Someone sang the song I wanted to hear for so long in my ears this weekend. Someone told me yesterday (Saturday) that our baby could very well be in the process of being conceived or could very well be on the way to being delivered very very soon or could have been born right about now. Our baby will come to us by way of a birthmothers adoption plan.
WOW.... I hope they know something we don't yet know. Maybe, just maybe there really is a baby out there being conceived that will become our future child, maybe that baby is gestating and could be born soon, maybe our baby might be born already?! Yes, it is possible.
We hope and pray this is true. Today at my cousins wedding I listened to the vows they took and it made me realize that for as long as we have been married (just past 15 years ourselves in Sept) we have always wanted children. Never in my mind could I have imagined at that moment of our vows, on the alter at St. Margaret's Church, would I have thought that it would take us through a journey of nearly 8 years of trying to conceive a child to hold in our arms. And never would I have imagined that that journey would walk us through such heartaches and pain of miscarriage and failed cycles to bring us to a journey to meet and love and cherish our future child through the blessing of adoption. I can't wait to see how our emotions run after we are placed with a child. I can't wait to look back at this post and say, wow, these emotions were so raw, so curious, so stripped of knowledge, so kindergarten out of a possible 12th grade education level. Does that make sense?
A "Journey" is what this really is. A journey of our faith, love, dedication and perseverance. Learning the ability to break the barriers that we never imagined we would have to hurdle. Melt away the wax of a tall pillared candle that bares the inner most strength of the corded core. Rebuild our faith of the lost moments of each of our losses of heartbeats I carried in my womb.

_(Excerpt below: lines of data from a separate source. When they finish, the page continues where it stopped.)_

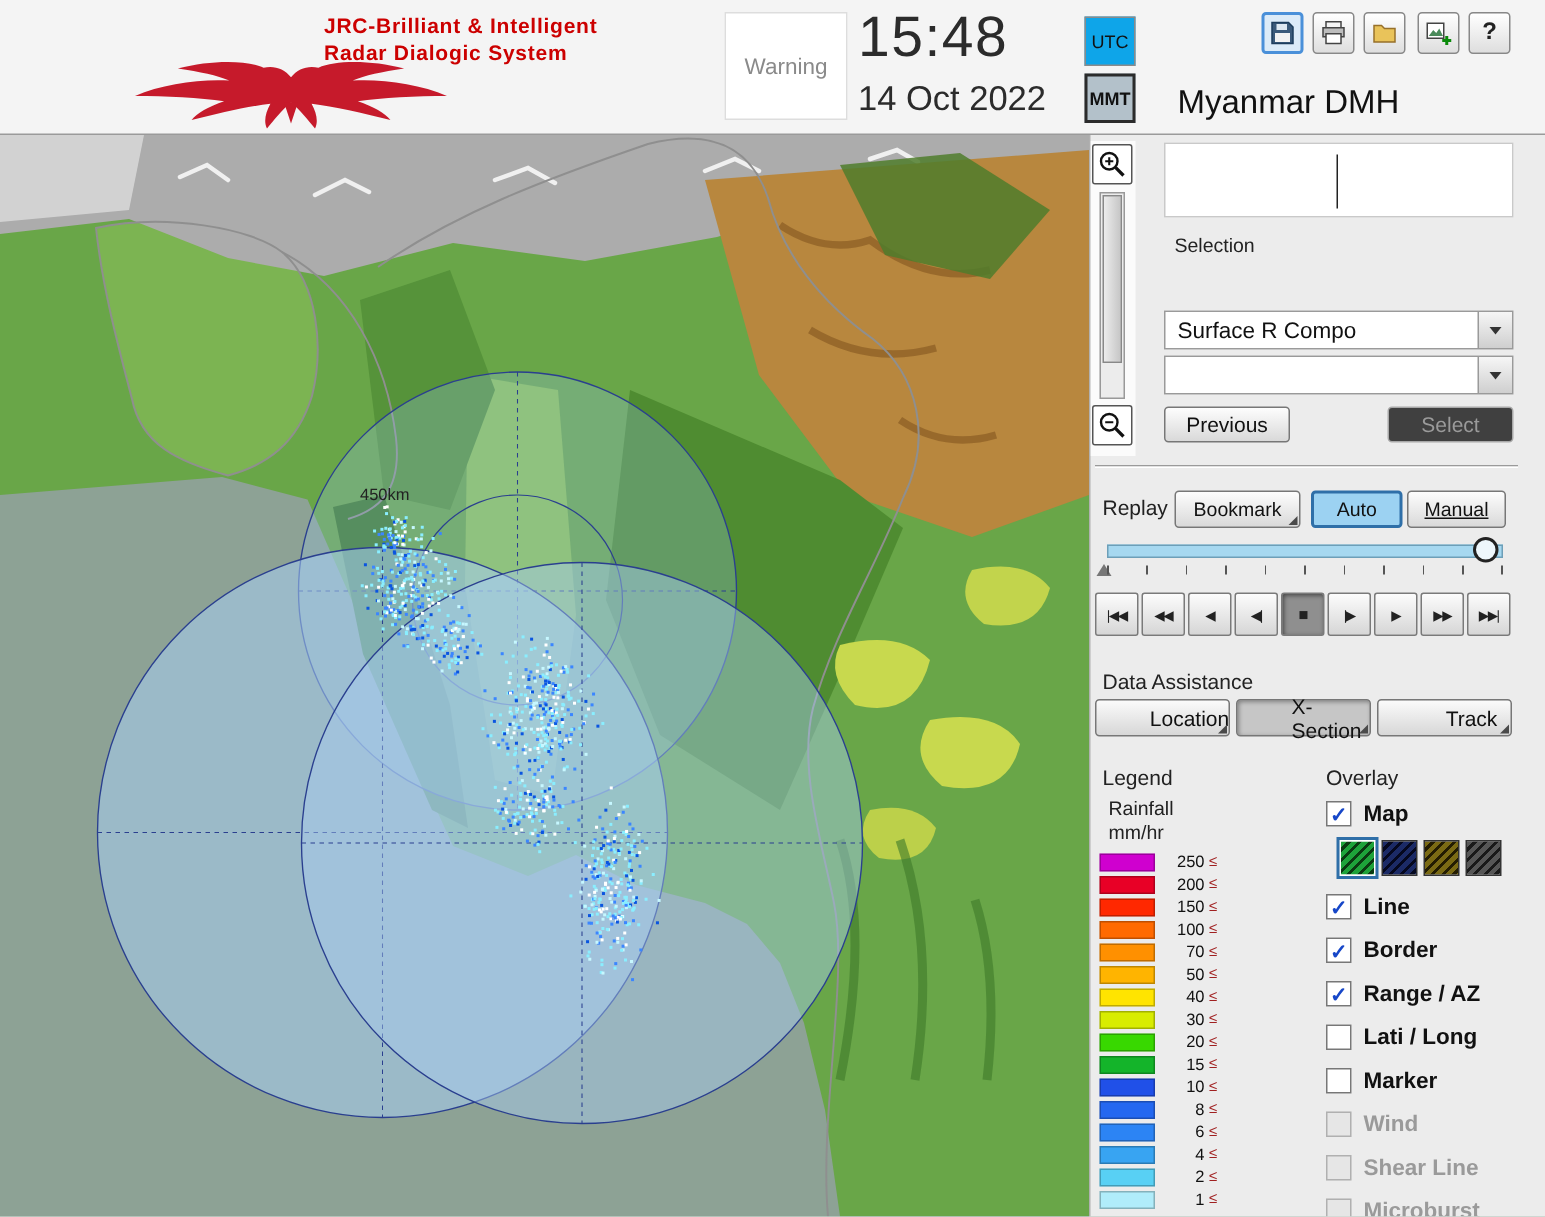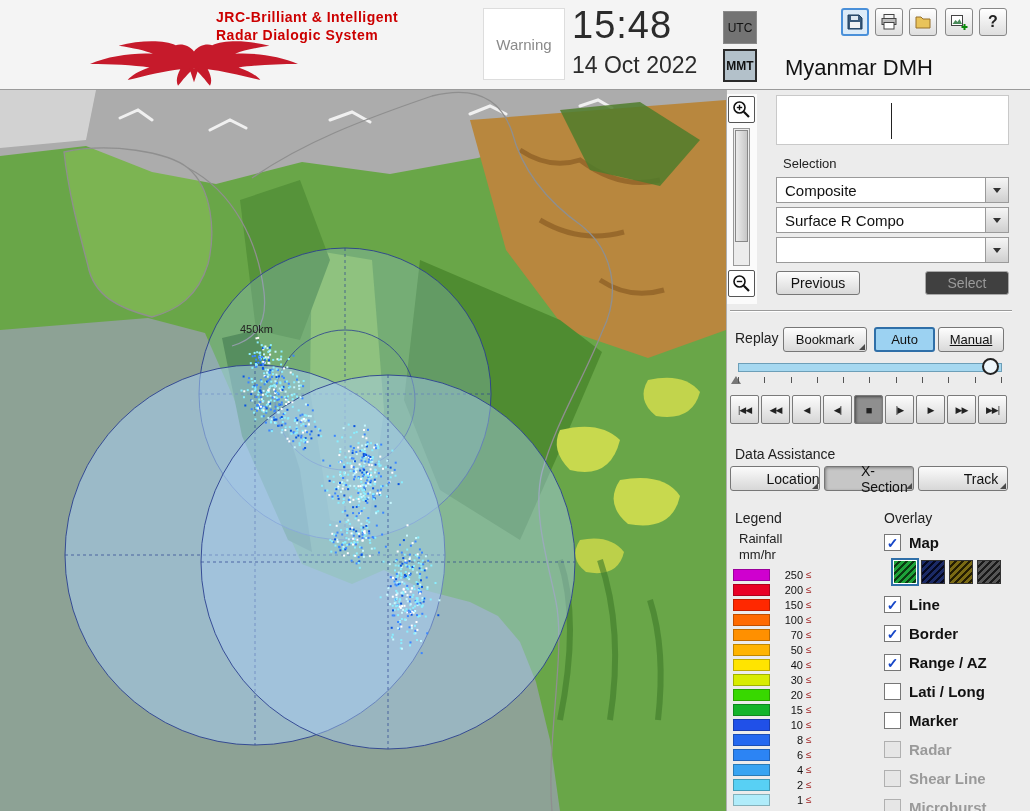"UTC" .tz.utc { background: #737373 -> #0ea5e9 }
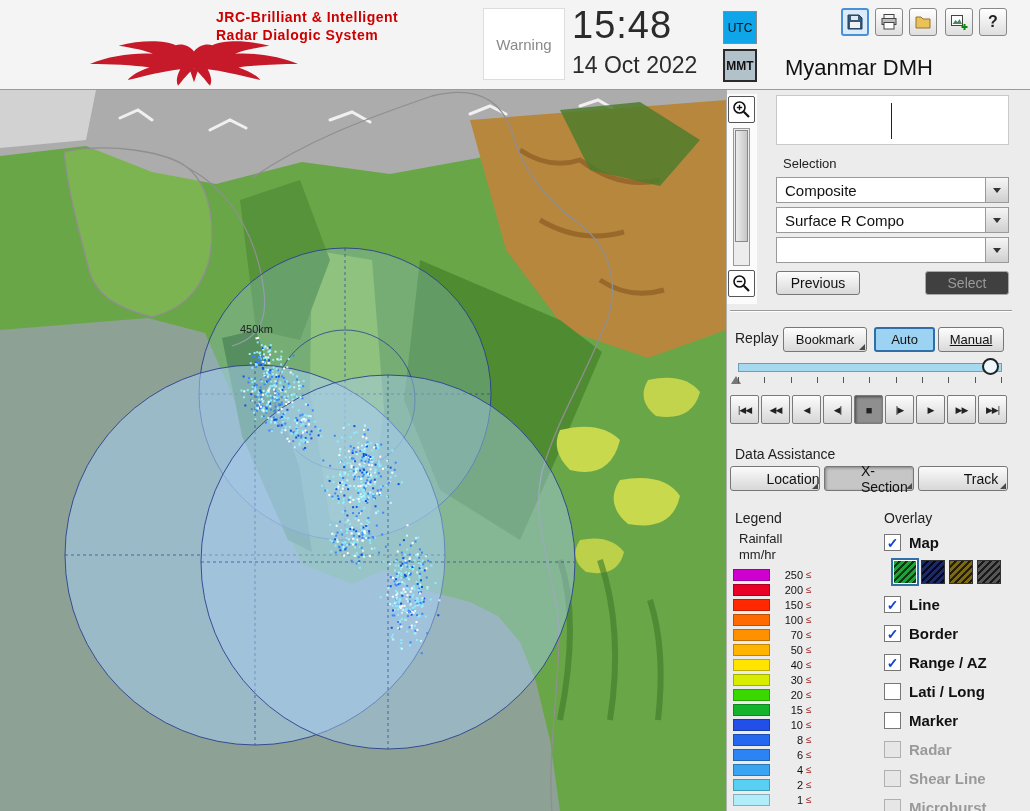"Composite" div.dropdown { html: <div> <span>Composite</span> <span></span> </div> -> none }
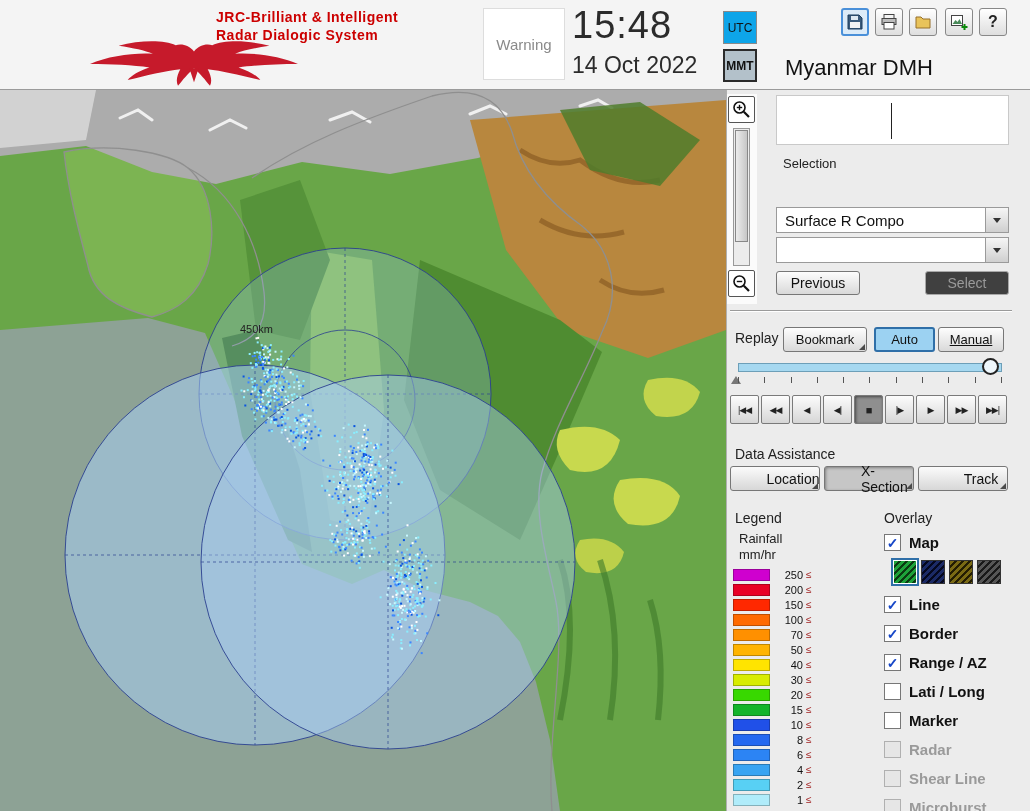"Radar" span.olabel { text: Radar -> Wind }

Stepping back over the last 8 months or so, I now realize that becoming a parent is our goal and has always been from the moment we reached out our hands and said our vows to each other. The moment we sealed our marriage with a kiss. It took many years to let go of the dream pregnancy, feeling that kicking baby in my belly, hearing the heartbeat grow stronger and stronger. I will not experience that physically myself, but maybe with a child being conceived that will ultimately become us by an adoption plan one birthmother will make and come our way sooner than later.
Ok, it is 12:38 am and I need to go to bed.
I want to thank you all for hanging in there with us through our Journey.